Esas ideas o propuestas que nos llegan o que se expanden hoy en día sobre todo en redes sociales tienen que ser cuestionadas desde un punto de vista reflexivo y crítico —la perspectiva problematizadora de la que habla la pedagogía crítica—. Todo ello siempre desde la incertidumbre que rodea a lo relativo a las ciencias sociales y de la educación. Para esto siempre tenemos que estudiar con cautela qué hay exactamente detrás de cada propuesta educativa que nos llegue en cuanto a criterios como su eficacia y su funcionalidad, así como sus elementos de análisis, revisión y valoración, todo ello desde el enfoque de las pedagogías de la inclusión, principio rector de la educación actual.
Por todo ello, no se trata solamente de ganar terreno —de forma forzada— al modelo educativo tradicional con experiencias llamadas innovadoras. Estas, si se llevan a cabo, tienen que contribuir a aumentar las posibilidades de éxito real dentro de una transformación cultural de los centros educativos. Tienen que desvincularse, así, de las posiciones detractoras de todo cambio, situada en un polo opuesto, cierto, pero coincidentes en una forma de retórica educativa basada en ideas o relatos, y no en experiencias replicables que aseguren el aprendizaje de todos y todas, así como la superación del fracaso escolar.
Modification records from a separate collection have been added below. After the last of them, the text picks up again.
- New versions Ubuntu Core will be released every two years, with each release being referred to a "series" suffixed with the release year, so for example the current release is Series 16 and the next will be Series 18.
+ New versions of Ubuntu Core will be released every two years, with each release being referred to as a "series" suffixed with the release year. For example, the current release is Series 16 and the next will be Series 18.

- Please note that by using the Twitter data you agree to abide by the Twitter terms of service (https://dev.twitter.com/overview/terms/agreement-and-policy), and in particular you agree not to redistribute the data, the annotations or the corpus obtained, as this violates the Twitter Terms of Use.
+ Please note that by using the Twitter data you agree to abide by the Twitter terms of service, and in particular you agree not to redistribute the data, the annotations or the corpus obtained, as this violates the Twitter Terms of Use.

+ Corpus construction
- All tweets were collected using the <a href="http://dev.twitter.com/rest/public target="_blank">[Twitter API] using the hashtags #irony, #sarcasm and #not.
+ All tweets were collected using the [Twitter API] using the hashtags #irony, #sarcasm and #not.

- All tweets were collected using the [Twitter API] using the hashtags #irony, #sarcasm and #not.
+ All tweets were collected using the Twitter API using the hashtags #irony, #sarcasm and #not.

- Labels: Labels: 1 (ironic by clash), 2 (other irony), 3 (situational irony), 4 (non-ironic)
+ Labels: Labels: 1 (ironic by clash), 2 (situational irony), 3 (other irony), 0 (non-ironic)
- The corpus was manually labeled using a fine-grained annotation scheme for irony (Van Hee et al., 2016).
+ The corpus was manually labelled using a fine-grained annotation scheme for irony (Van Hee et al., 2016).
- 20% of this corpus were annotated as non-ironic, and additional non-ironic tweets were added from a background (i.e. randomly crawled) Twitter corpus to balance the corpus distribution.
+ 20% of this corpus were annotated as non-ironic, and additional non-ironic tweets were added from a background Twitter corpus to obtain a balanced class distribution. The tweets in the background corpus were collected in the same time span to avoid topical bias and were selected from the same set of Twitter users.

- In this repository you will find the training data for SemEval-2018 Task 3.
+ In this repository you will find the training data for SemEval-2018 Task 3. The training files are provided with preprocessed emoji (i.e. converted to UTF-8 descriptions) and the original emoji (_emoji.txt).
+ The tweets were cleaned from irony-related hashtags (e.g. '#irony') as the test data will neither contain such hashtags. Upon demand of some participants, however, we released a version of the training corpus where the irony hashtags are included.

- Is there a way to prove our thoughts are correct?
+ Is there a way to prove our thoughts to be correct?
Aportaciones con base sólida desde la pedagogía, la psicología del desarrollo y del aprendizaje o la epistemología, dentro de los principios de la inclusión, la cooperación, el respeto a la diversidad, la convivencia democrática, la construcción social del conocimiento o los espacios escolares como comunidades solidarias, son fundamentales para distinguir el grano de la paja en un campo tan serio como el de la educación.
La cultura de innovar por innovar está arraigada en muchos centros escolares, temerosos de «quedarse atrás» o deseosos de dar buena imagen. Como dices, es un rasgo postmoderno englobado en la crisis de las instituciones sólidas, como la escuela. Buen artículo y meditadas conclusiones. Si no se es consciente de la cultura escolar (profesional, como la llamas), no hay reflexión posible, o al menos, que dé frutos tangibles.
De acuerdo con lo que comentas. Debido a ello, la formación de los futuros docentes es importante. Hay que variar el sistema actual en el que predomina la formación académica instaurada en el pasado.
Sin formación propia del docente poco se puede innovar, primero enseñar y luego innovar.